Avocat : CABINET JOFFE & ASSOCIES (SELARL)
Le Tribunal administratif de Nîmes a rejeté la requête de la société Hammadi, qui contestait la décision de l'OFII du 16 juin 2023 lui imposant une contribution spéciale de 19 700 euros et une contribution forfaitaire de 2 124 euros pour l'emploi d'un étranger sans titre de travail, ainsi que les titres de perception correspondants.
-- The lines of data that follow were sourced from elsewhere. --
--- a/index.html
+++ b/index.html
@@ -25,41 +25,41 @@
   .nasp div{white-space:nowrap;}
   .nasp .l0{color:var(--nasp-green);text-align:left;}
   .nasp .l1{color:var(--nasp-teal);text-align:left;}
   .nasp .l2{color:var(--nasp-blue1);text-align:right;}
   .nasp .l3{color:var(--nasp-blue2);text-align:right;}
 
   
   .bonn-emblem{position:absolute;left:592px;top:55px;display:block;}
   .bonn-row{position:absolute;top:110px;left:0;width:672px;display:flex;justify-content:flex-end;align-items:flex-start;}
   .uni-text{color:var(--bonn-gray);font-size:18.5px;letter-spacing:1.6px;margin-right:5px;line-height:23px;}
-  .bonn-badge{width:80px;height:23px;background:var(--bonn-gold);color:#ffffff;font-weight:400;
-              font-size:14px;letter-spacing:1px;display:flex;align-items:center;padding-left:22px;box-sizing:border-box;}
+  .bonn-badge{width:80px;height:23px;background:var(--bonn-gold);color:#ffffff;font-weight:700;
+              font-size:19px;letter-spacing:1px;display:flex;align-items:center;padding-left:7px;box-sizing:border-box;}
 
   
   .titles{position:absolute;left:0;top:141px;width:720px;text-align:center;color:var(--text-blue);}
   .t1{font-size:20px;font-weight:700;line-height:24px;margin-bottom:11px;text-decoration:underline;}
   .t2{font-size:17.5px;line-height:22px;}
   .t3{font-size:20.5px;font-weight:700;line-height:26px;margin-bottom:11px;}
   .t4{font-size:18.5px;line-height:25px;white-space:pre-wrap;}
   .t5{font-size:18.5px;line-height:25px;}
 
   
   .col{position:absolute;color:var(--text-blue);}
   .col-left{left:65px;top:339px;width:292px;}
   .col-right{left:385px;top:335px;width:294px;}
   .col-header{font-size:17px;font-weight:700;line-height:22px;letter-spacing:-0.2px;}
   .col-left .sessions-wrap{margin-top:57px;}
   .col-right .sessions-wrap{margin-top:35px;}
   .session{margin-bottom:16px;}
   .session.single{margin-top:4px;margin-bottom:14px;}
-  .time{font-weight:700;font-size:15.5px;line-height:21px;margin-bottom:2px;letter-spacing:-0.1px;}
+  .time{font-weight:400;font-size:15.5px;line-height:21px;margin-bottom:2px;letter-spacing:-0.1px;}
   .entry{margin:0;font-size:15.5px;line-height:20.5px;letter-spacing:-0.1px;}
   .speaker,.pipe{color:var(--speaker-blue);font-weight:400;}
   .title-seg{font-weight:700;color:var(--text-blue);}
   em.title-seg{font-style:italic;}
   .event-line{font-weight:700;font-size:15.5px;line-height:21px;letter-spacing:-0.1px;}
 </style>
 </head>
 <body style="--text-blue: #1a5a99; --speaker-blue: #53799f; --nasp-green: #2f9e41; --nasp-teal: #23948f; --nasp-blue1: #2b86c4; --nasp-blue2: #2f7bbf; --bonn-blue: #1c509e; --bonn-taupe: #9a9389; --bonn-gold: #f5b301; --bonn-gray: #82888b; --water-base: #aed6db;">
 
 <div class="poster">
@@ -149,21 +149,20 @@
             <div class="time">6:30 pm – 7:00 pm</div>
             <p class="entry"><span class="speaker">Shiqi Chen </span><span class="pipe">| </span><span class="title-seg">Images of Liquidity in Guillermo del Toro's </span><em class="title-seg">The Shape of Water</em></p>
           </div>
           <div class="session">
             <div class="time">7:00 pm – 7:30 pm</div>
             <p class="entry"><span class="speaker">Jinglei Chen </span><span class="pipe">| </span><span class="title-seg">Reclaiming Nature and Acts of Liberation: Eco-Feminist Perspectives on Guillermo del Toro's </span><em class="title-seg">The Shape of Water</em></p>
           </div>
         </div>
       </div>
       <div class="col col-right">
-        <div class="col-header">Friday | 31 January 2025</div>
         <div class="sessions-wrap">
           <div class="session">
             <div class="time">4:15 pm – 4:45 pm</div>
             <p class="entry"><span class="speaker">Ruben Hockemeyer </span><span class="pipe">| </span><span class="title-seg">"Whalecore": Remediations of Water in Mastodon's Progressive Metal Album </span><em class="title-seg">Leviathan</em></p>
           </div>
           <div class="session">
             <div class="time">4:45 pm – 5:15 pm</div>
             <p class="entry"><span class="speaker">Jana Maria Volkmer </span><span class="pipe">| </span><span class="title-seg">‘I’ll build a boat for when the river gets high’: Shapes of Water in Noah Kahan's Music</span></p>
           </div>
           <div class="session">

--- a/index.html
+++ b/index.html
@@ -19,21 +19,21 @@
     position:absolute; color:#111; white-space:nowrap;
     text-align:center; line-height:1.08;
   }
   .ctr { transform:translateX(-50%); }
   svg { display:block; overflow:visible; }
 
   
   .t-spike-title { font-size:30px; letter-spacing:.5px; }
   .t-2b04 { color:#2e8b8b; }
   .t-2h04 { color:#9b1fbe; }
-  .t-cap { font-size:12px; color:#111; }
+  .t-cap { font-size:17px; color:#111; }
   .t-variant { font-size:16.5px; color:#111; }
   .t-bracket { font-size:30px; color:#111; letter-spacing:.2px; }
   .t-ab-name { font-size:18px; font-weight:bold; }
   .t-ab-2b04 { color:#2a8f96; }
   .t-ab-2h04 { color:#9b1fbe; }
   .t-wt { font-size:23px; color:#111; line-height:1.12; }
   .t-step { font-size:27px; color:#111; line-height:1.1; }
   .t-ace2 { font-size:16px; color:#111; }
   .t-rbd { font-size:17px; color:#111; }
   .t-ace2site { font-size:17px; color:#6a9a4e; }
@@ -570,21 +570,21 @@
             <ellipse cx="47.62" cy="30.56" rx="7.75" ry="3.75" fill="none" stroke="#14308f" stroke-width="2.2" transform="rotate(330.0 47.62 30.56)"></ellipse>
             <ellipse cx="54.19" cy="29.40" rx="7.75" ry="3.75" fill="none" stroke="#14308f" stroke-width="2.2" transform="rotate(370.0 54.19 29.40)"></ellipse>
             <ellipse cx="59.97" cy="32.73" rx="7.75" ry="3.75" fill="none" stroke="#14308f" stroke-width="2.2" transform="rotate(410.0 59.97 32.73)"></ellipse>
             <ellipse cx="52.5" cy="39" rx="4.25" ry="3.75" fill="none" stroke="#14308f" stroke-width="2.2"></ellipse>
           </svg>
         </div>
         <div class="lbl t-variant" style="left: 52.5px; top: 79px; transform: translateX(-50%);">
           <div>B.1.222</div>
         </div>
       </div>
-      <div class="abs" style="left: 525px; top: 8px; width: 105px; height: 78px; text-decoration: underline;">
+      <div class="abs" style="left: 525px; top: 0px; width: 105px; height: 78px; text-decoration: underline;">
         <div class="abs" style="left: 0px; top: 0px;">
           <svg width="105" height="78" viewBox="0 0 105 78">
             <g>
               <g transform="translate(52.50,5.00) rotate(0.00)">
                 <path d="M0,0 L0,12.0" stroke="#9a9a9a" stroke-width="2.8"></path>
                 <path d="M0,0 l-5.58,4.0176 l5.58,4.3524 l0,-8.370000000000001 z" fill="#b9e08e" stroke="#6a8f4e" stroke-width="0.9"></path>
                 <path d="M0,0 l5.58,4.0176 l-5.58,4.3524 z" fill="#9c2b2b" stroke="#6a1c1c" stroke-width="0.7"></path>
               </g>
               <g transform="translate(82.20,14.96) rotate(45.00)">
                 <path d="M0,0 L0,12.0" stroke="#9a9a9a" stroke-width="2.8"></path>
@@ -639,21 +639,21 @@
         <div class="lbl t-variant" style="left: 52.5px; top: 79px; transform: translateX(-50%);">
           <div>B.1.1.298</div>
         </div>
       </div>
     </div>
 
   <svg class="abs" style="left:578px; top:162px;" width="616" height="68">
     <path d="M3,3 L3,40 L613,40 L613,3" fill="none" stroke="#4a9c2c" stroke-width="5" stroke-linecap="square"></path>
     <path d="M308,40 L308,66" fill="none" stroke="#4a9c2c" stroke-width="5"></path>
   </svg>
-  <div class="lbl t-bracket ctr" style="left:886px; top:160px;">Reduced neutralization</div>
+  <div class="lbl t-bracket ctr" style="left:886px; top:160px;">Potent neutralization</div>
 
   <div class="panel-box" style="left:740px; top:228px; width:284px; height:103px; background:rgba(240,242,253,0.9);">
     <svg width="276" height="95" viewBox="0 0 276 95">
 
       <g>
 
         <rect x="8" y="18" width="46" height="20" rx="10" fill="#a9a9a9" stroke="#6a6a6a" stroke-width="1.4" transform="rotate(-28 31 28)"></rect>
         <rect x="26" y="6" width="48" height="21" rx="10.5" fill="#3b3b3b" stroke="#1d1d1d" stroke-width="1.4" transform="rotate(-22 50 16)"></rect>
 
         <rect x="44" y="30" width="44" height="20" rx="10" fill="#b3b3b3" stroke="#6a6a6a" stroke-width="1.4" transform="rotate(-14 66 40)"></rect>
La juridiction a écarté les moyens d'incompétence, d'insuffisance de motivation et de méconnaissance du contradictoire, et a jugé que les sanctions n'étaient pas disproportionnées. La solution retenue est le rejet de l'ensemble des conclusions, y compris celles tendant à la décharge des sommes et à l'application de l'article L. 761-1 du code de justice administrative. Les textes appliqués sont principalement le code du travail (article L. 8253-1) et le code de l'entrée et du séjour des étrangers et du droit d'asile (article L. 822-5).